Provided information Start Marker

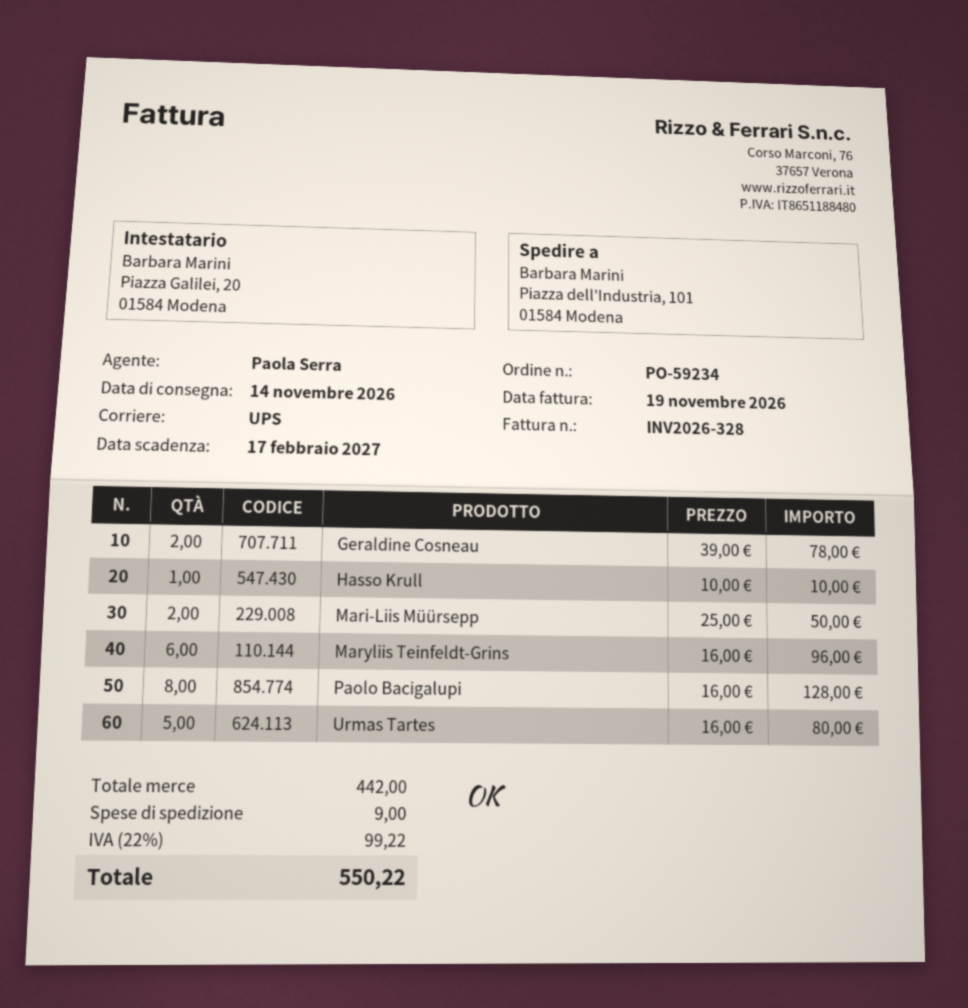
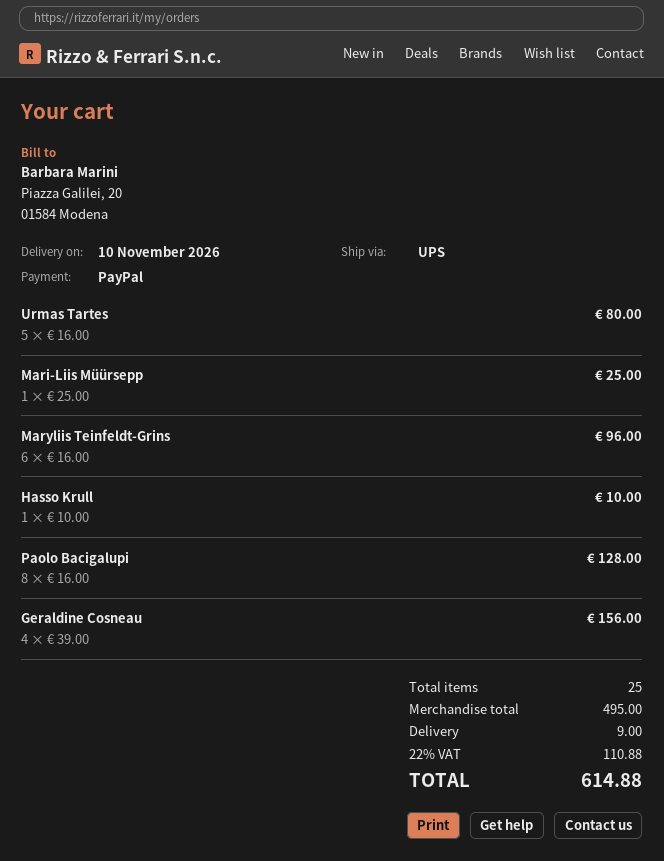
delivery date: 2026-11-14 -> 2026-11-10
Geraldine Cosneau: 2 x 39.00 = 78.00 -> 4 x 39.00 = 156.00
Mari-Liis Müürsepp: 2 x 25.00 = 50.00 -> 1 x 25.00 = 25.00
subtotal: 442.00 -> 495.00
tax: 22% = 99.22 -> 22% = 110.88
total: 550.22 -> 614.88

Provided information End Marker

» **Work task**
Pictures stay out; copy every entry above exactly.

» **Expected answer**
delivery date: 2026-11-14 -> 2026-11-10
Geraldine Cosneau: 2 x 39.00 = 78.00 -> 4 x 39.00 = 156.00
Mari-Liis Müürsepp: 2 x 25.00 = 50.00 -> 1 x 25.00 = 25.00
subtotal: 442.00 -> 495.00
tax: 22% = 99.22 -> 22% = 110.88
total: 550.22 -> 614.88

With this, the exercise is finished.